Kulturgeschichtlich interessant ist die Verwendung der Samen der Pflanze, die in der Adventszeit reifen. Diese Beeren sind circa einen Zentimeter groß, weißlich, durchscheinend und enthalten ein Samenkorn. Das Fruchtfleisch ist extrem klebrig. Es wurde früher zu einer klebrigen Paste verkocht, die dann auf Baumzweige verstrichen wurde. Diese Leimruten nutzte man bis in das 20. Jahrhundert zum Fang von Singvögeln. Vögel, die sich auf diese Zweige setzten, konnten aus eigener Kraft nicht mehr wegfliegen. Der Vogelfänger von Mozart ist ja bekannt …
Die Anwendung der Mistel als Heilpflanze hat eine lange Tradition. Schon um 460 v. Chr. setzte man sie ein. Der Anthroposoph Rudolf Steiner beschrieb Anfang des 20. Jahrhunderts die Mistel als Pflanze für die Krebsbehandlung. Dabei zog er Parallelen zwischen dem Schmarotzertum der Mistel und der Krebsgeschwüre. Gleiches müsse mit Gleichem behandelt werden. Die Mistel sollte klassische chirurgische Eingriffe bei Geschwulstbildungen ersetzen. Dabei wurden von ihm die unterschiedlichen Inhaltsstoffe der im Sommer geernteten Blätter und der im Winter zu erntenden Früchte in einem aufwendigen Verfahren gemischt. Dieses Verfahren ist bis heute nicht unumstritten, führende Krebsgesellschaften auf der Welt lehnen diese Behandlung inzwischen ab.
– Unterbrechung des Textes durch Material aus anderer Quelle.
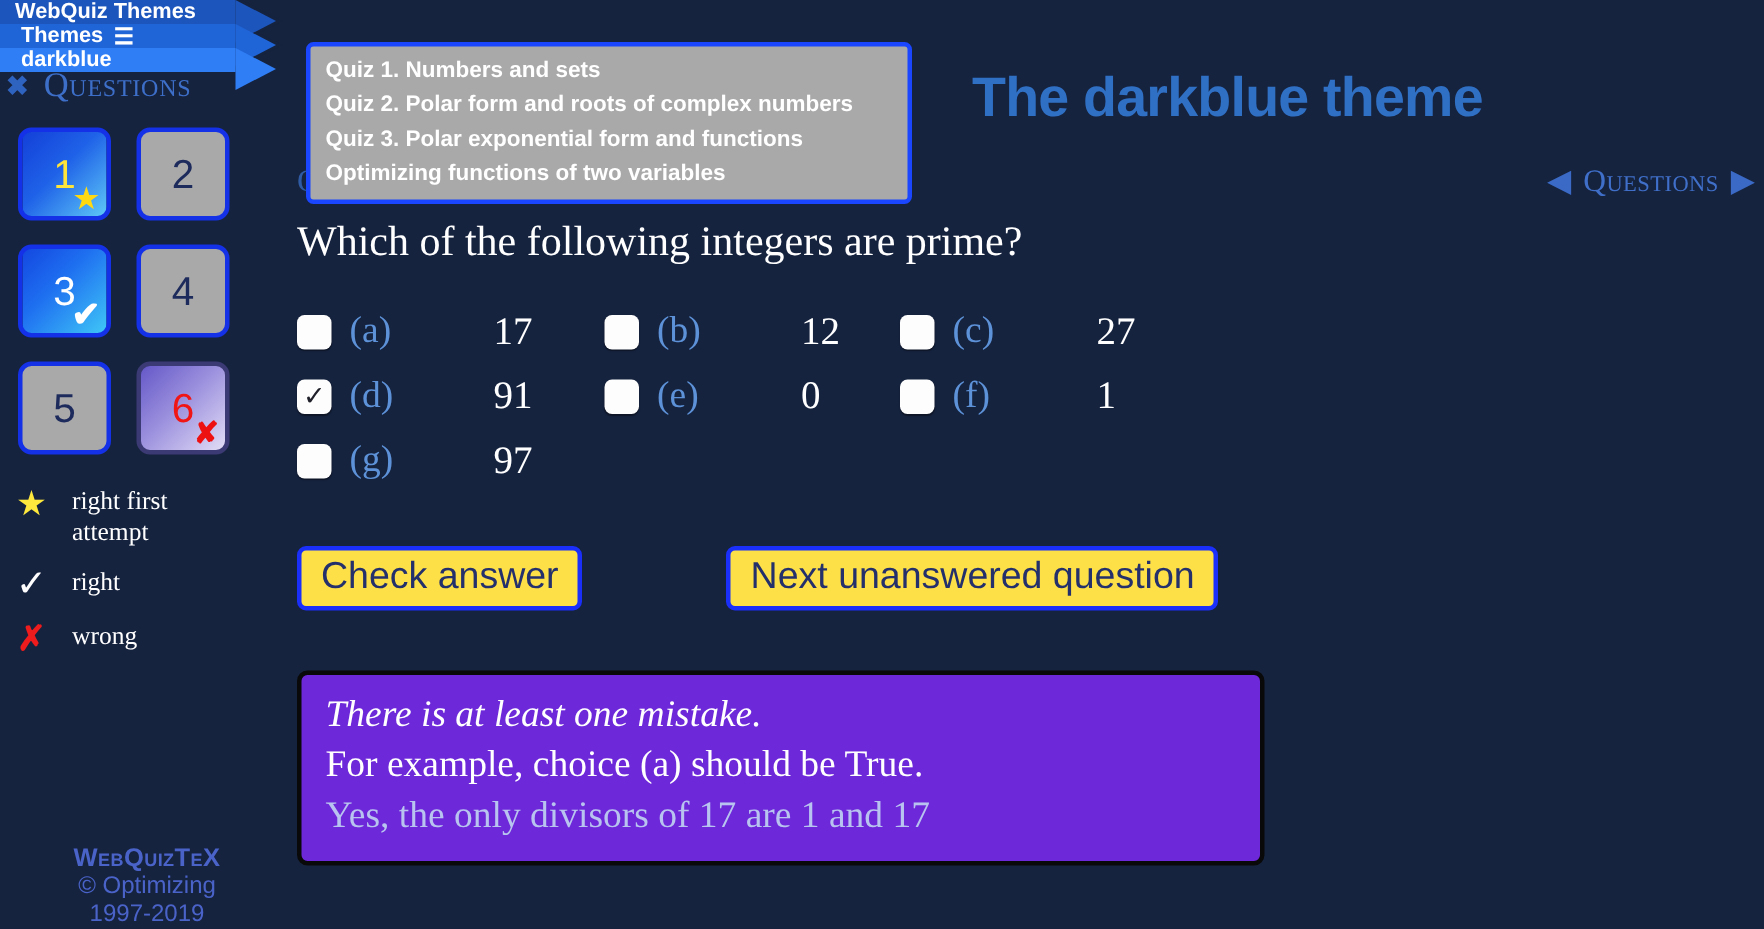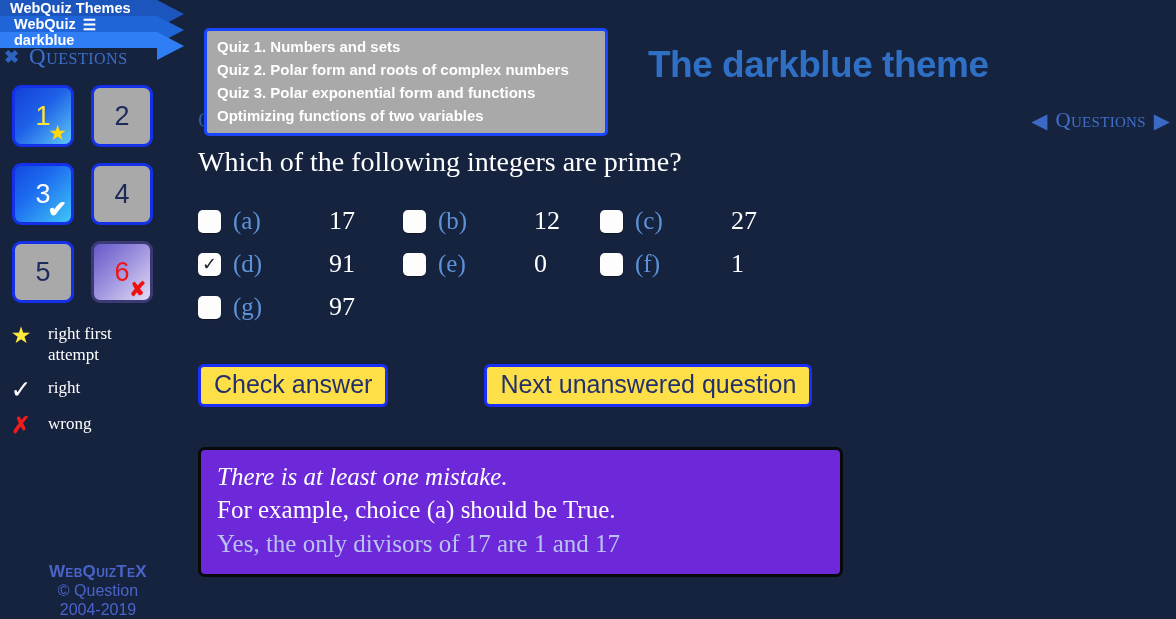--- a/index.html
+++ b/index.html
@@ -345,21 +345,21 @@
 
   <div class="page-title">The darkblue theme</div>
 
   <div class="breadcrumb">
     <div class="crumb c1">
       <span>WebQuiz Themes</span>
       <span class="notch"></span>
       <span class="tip"></span>
     </div>
     <div class="crumb c2">
-      <span>WebQuiz</span>
+      <span>Themes</span>
       <span class="hamburger">☰</span>
       <span class="notch"></span>
       <span class="tip"></span>
     </div>
     <div class="crumb c3">
       <span>darkblue</span>
       <span class="tip"></span>
     </div>
   </div>
 
@@ -417,22 +417,22 @@
       </div>
       <div class="legend-row">
         <span class="legend-icon cross-i">✗</span>
         <span class="legend-text">wrong</span>
       </div>
     </div>
   </div>
 
   <div class="footer">
     <div class="brand">WebQuizTeX</div>
-    <div class="copy">© Question</div>
-    <div class="copy">2004-2019</div>
+    <div class="copy">© Optimizing</div>
+    <div class="copy">1997-2019</div>
   </div>
 
   <div class="main">
     <div class="question-label">Question 6</div>
     <div class="question-text">Which of the following integers are prime?</div>
 
     <div class="choices">
       <div class="choice">
         <span class="cb"></span>
         <span class="tag">(a)</span>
Die Alternativmedizin nutzt heute die Mistel, vor allem die getrockneten Blätter, wegen der Vielzahl der Inhaltsstoffe. Der Mistel werden positive Wirkungen auf den Blutdruck nachgesagt, sie normalisiert sowohl den zu hohen als auch den zu niedrigen. Dabei wird empfohlen, einen Tee, über Nacht kalt angesetzt und abgeseiht, schluckweise zu trinken. Die tägliche Dosis liegt bei drei Tassen mit sechs Teelöffeln Mistelblätter.
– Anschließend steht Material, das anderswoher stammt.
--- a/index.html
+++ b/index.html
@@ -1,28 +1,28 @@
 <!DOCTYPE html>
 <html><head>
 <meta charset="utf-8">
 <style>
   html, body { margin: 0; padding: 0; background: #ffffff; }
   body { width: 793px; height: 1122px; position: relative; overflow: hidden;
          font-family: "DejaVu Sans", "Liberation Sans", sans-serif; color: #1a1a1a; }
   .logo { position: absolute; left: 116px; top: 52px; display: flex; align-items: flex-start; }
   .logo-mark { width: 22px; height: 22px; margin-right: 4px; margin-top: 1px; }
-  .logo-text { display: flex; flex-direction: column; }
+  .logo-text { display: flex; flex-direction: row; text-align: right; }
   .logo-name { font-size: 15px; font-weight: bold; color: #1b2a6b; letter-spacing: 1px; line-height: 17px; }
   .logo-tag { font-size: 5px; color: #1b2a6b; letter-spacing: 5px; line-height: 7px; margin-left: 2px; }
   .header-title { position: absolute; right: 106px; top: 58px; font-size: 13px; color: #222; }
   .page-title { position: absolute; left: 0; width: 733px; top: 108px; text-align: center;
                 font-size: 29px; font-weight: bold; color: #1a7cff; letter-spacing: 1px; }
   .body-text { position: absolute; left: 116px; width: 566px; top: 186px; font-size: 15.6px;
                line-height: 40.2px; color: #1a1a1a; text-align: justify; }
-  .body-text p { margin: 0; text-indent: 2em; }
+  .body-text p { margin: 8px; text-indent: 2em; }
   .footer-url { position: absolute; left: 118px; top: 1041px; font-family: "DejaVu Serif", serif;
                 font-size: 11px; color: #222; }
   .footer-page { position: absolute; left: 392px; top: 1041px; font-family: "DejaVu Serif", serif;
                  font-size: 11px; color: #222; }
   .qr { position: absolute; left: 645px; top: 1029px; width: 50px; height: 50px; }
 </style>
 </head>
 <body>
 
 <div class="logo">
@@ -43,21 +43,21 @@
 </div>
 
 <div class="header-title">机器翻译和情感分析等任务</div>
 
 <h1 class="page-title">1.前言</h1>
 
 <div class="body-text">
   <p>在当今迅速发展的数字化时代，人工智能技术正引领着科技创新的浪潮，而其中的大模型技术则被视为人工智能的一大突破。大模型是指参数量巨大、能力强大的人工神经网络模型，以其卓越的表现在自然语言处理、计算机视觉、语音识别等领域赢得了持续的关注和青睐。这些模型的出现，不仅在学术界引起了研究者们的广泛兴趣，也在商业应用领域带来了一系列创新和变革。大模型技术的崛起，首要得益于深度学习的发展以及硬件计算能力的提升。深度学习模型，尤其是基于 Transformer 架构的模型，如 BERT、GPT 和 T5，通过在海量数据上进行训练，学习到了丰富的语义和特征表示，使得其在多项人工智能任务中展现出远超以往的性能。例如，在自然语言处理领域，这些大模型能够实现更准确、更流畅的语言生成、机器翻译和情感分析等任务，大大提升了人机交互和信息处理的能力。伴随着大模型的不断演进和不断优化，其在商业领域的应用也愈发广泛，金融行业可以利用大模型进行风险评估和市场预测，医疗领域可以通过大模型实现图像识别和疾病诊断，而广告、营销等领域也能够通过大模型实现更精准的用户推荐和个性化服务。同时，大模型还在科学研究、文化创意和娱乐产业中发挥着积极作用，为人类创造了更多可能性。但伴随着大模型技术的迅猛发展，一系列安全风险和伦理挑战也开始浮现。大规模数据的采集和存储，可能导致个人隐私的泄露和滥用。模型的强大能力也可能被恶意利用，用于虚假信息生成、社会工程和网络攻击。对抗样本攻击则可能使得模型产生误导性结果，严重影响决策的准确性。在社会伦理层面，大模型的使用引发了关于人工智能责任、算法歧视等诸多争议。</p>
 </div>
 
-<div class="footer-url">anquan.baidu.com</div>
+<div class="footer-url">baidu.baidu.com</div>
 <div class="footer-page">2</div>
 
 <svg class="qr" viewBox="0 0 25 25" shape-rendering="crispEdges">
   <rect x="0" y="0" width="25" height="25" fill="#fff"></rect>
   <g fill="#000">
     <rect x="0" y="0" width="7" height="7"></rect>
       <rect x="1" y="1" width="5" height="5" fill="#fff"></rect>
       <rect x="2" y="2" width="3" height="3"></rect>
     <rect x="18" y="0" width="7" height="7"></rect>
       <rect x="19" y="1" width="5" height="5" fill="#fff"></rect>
Mistel soll bei manchen Krebserkrankungen tumorhemmend wirken, weil die Inhaltsstoffe die Abwehrkräfte des Körpers unterstützen. Mistelpräparate sollen immunverändernde Eigenschaften besitzen, mit denen die Nebenwirkungen einer Strahlen- oder Chemotherapie erträglicher werden können. Hier gilt die Mistel nicht als Ersatz für eine medizinische Behandlung, die Einnahme der Mistel soll unterstützen.
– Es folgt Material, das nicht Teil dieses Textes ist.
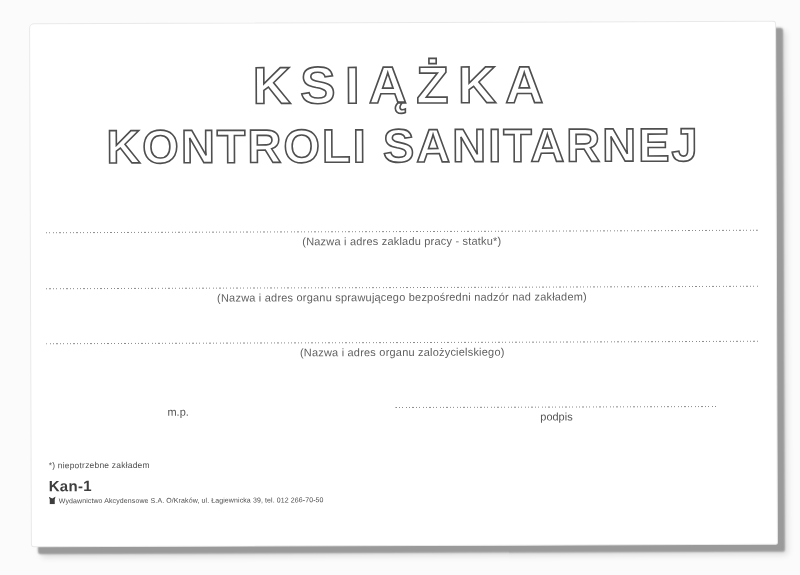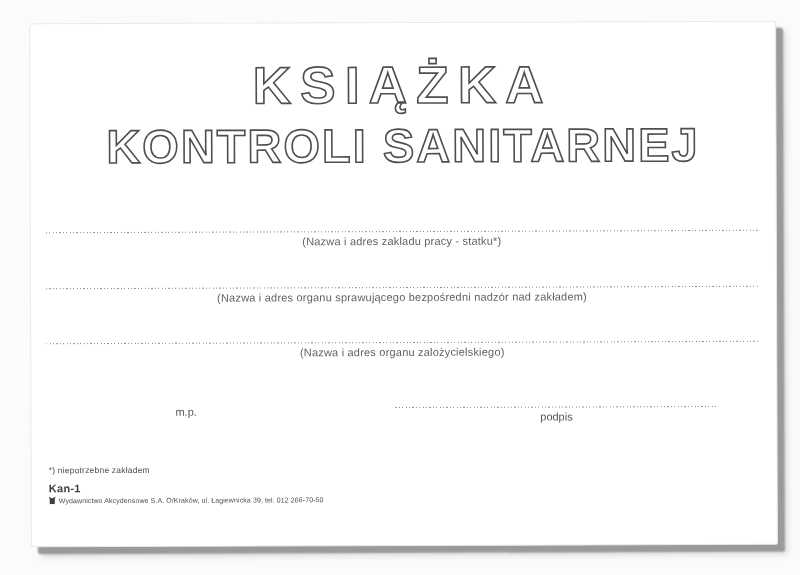--- a/index.html
+++ b/index.html
@@ -44,28 +44,28 @@
     text-align:center;
     font-size:11px;
     color:#5f5f5f;
     margin-top:2px;
     letter-spacing:0.2px;
   }
   .field1{top:208px;}
   .field2{top:264px;}
   .field3{top:319px;}
   .stamp-label{
-    position:absolute;left:144px;top:382px;
+    position:absolute;left:136px;top:382px;
     font-size:11px;color:#555555;
   }
   .sig-block{position:absolute;left:364px;top:384px;width:322px;}
   .sig-caption{text-align:center;font-size:11px;color:#555555;margin-top:2px;}
   .footer{position:absolute;left:17px;bottom:42px;color:#4a4a4a;}
   .footnote{font-size:8.5px;color:#4d4d4d;margin-bottom:7px;letter-spacing:0.2px;}
-  .form-code{font-size:11px;font-weight:bold;color:#3e3e3e;margin-bottom:2px;letter-spacing:0.3px;}
+  .form-code{font-size:15px;font-weight:bold;color:#3e3e3e;margin-bottom:2px;letter-spacing:0.3px;}
   .publisher{font-size:7px;color:#4d4d4d;display:flex;align-items:center;gap:3px;letter-spacing:0.1px;}
   .publisher svg{display:block;}
 </style>
 </head>
 <body>
 
 <div class="page">
 
   <div class="title-wrap">
     <div class="title-line title-line1">KSIĄŻKA</div>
Insgesamt ist die Mistel heute eine der am besten untersuchten Heilpflanzen, ihre Inhaltsstoffe sind bekannt. Deren Konzentration ist davon abhängig, auf welchem Wirtsbaum sie gewachsen ist, in welchem Boden dieser Baum wächst und zu welcher Jahreszeit die Mistel geerntet wurde.
Die aufgeführten Anwendungsmöglichkeiten stellen keine Empfehlung dar!